Ingredients:

  • 4 bone-in pork chops (1/2 inch thick, approx. 900g total)
  • 60g all-purpose flour
  • 5g smoked paprika
  • 5g garlic powder
  • 3g black pepper
  • 30ml vegetable oil
  • 1 large yellow onion, thinly sliced
  • 500ml beef stock
  • 15ml Worcestershire sauce
  • 180g quick-cooking stone-ground grits
  • 750ml water
  • 60g unsalted butter
  • 120g sharp cheddar cheese, shredded
  • 5g kosher salt

Instructions:

  1. Season the flour with paprika, garlic powder, and pepper. Dredge the pork chops in the mixture, shaking off excess.
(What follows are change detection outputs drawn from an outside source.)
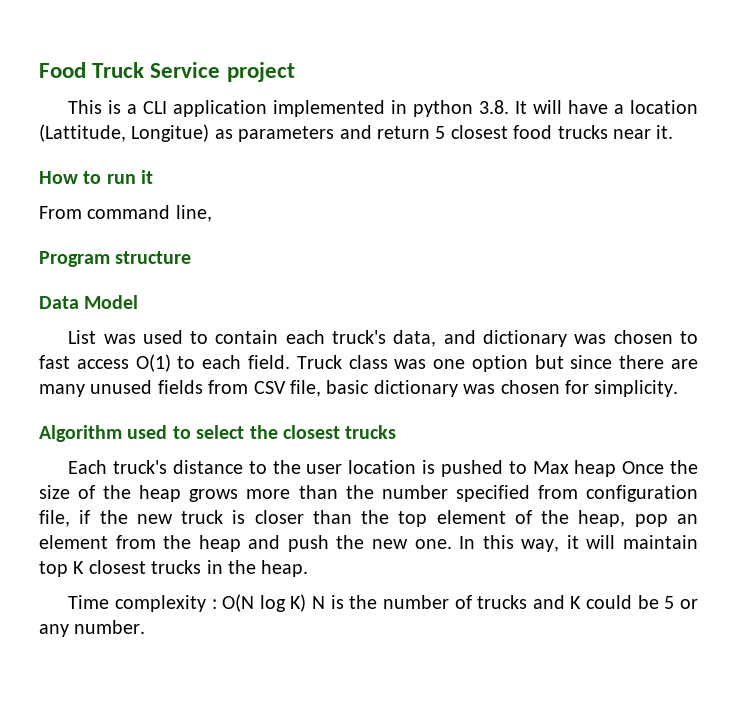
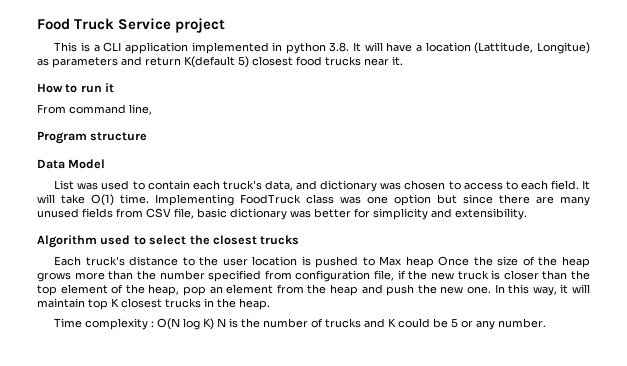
[435,126,446,139] 5 -> [184,56,249,68] K(default 5)
[39,354,342,372] fast access O(1) to each field. Truck -> [463,180,590,190] [37,194,301,206] access to each field. It will take O(1) time. Implementing FoodTruck
[500,380,679,397] chosen for simplicity. -> [314,208,527,220] better for simplicity and extensibility.

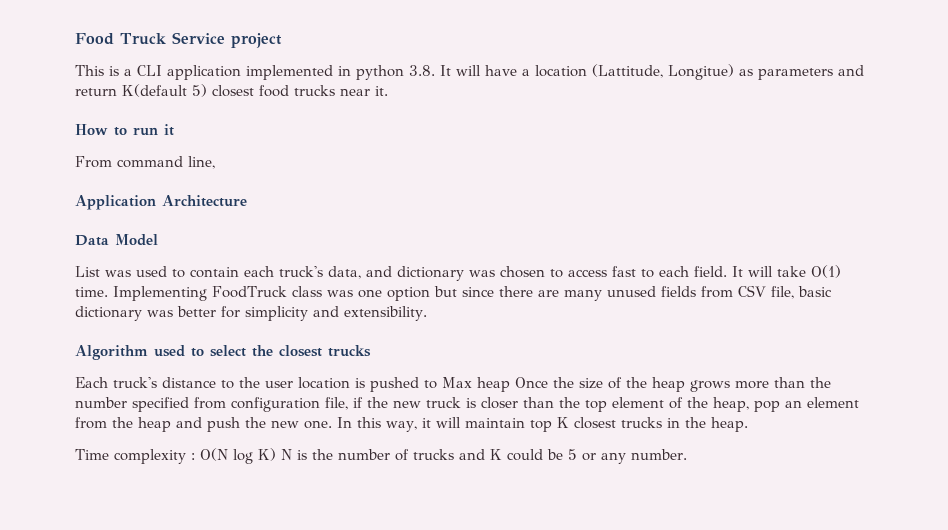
[37,131,148,144] Program structure -> [75,195,247,210] Application Architecture
(503, 186) none -> [612,266,636,277] fast

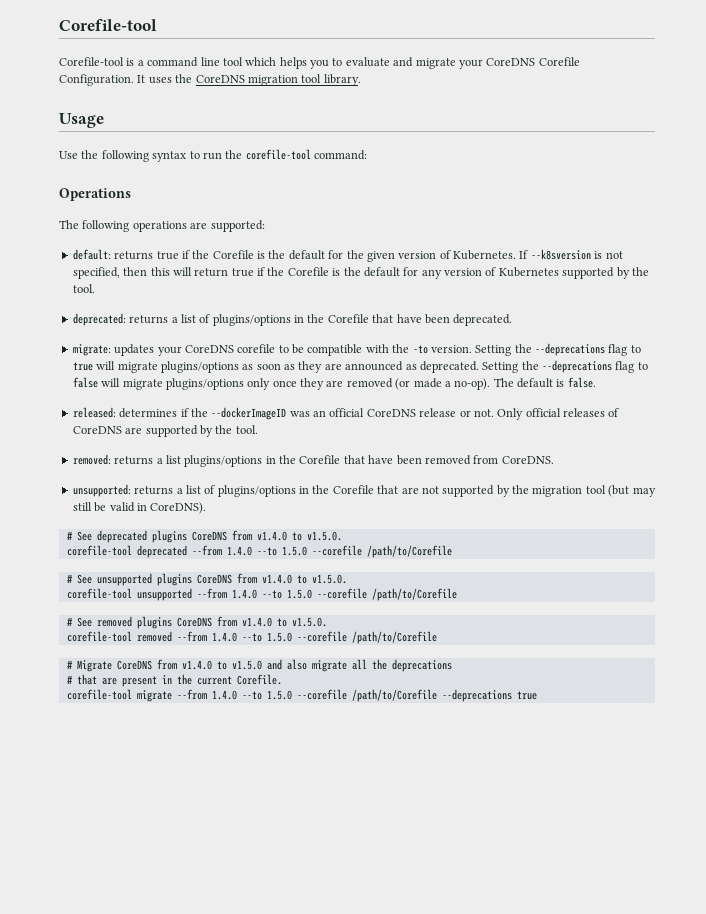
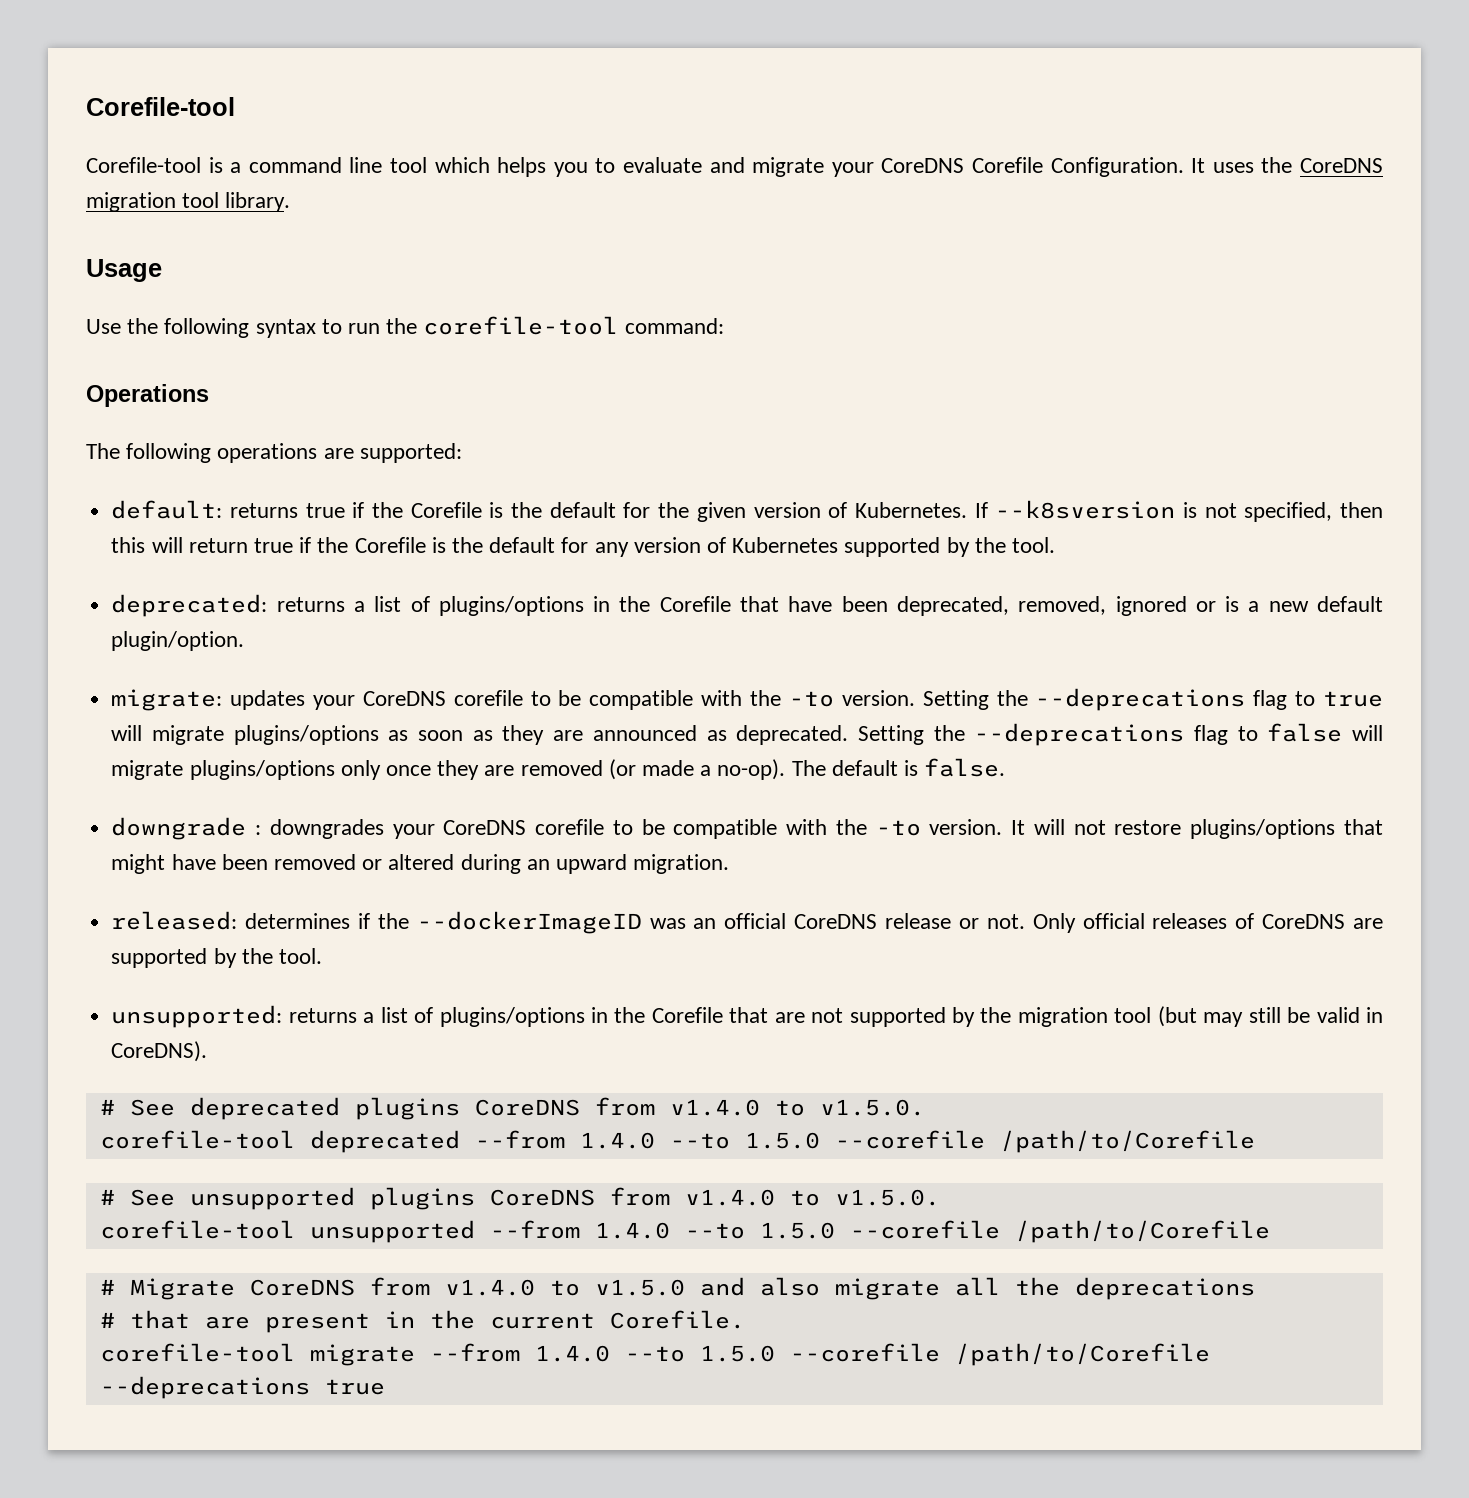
[453,314,513,326] deprecated. -> [896,596,1383,616] [111,631,245,651] deprecated, removed, ignored or is a new default plugin/option.
(596, 382) none -> [111,817,1383,840] [111,854,730,874] // downgrade : downgrades your CoreDNS corefile to be compatible with the -to version. It will not restore plugins/options that might have been removed or altered during an upward migration.
[72,454,554,467] // removed: returns a list plugins/options in the Corefile that have been removed from CoreDNS. -> (322, 956) none
[66,616,327,629] [66,631,437,644] // # See removed plugins CoreDNS from v1.4.0 to v1.5.0. // corefile-tool removed --from 1.4.0 --to 1.5.0 --corefile /path/to/Corefile -> (1270, 1231) none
Heat vegetable oil in a 12-inch cast iron skillet over medium-high heat. Sear chops for 3 minutes per side until a rich amber crust forms. Remove to a wire rack.
  2. While pork sears, bring 750ml water and salt to a boil in a medium saucepan. Whisk in the grits, reduce heat to low, cover, and simmer for 5-7 minutes, stirring occasionally.
  3. In the skillet used for pork, sauté sliced onions for 5 minutes. Sprinkle in 2 tablespoons of the remaining dredging flour and whisk for 2 minutes. Gradually pour in the beef stock and Worcestershire sauce, whisking until the gravy thickens.
  4. Return the pork chops to the skillet gravy. Reduce heat to low and simmer while finishing the grits.
  5. Remove grits from heat. Vigorously whisk in the unsalted butter and shredded cheddar cheese until emulsified and velvety. Serve the smothered pork chops and gravy over a bed of the cheese grits.